Corporal Jordan Anderson was a member of the 3rd Battalion, Princess Patricia’s Canadian Light Infantry who was killed in Afghanistan on 04 July 2007 while voluntarily serving his Nation. 

Jordan was a strong advocate for education, both for himself and others. Jordan’s keen interest in striving to improve his own life, and that of others less fortunate, was much more than a thought in passing. He strove daily to set the example, through his own self-improvement, and through his determination, contributions to, and belief in a bright future for all the citizens of an Afghanistan free from extremist rule. 

He will remain a Canadian for whom to be proud. In honour of his supreme sacrifice, and of his commitment to life-long learning, the _On the Ramp _ scholarship has been established in his memory. Two successful applicants will receive monetary awards from this scholarship each year. 

The scholarship has been established, in perpetuity, at Jordan’s alumnus institution, the University of Manitoba. 

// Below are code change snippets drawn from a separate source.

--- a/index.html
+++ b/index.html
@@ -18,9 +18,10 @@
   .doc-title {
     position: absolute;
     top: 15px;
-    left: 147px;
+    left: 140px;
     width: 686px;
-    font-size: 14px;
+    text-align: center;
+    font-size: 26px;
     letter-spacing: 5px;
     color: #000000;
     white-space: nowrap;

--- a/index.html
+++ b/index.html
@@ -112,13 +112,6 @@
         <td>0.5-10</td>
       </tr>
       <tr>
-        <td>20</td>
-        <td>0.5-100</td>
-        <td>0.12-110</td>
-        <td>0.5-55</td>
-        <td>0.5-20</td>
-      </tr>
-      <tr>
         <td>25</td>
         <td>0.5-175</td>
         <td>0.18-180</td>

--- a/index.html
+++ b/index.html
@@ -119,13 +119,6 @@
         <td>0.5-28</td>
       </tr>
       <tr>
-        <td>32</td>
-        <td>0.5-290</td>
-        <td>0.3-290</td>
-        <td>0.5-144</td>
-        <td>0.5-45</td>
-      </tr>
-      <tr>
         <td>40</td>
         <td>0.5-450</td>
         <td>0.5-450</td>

To contribute to this endowment fund:

***By cheque or money order:

Payable to The University of Manitoba and mailed to:
Department of Development and Advancement Services
179 Extended Education Complex
University of Manitoba
Winnipeg, MB   R3T 2N2

***By Credit Card:

U of M Endowment Donations

*** Please reference fund #*614673-317400-416001-7000* when making contributions to the “*On the Ramp*” Corporal Jordan Anderson Scholarship.  
______________________________________________________________________________________________

If you would like further information, or have any queries regarding this scholarship, please contact *both* of the following:

ArmyVern
3rd Herd

Due to our schedules, please ensure that you address both of us; one of us will respond as quickly as possible.


----------



## davidk (18 Oct 2007)

Well done! An excellent way to remember an excellent soldier.


----------



## armyvern (18 Oct 2007)

Pte D. Krystal said:
			
		

> Well done! An excellent way to remember an excellent soldier.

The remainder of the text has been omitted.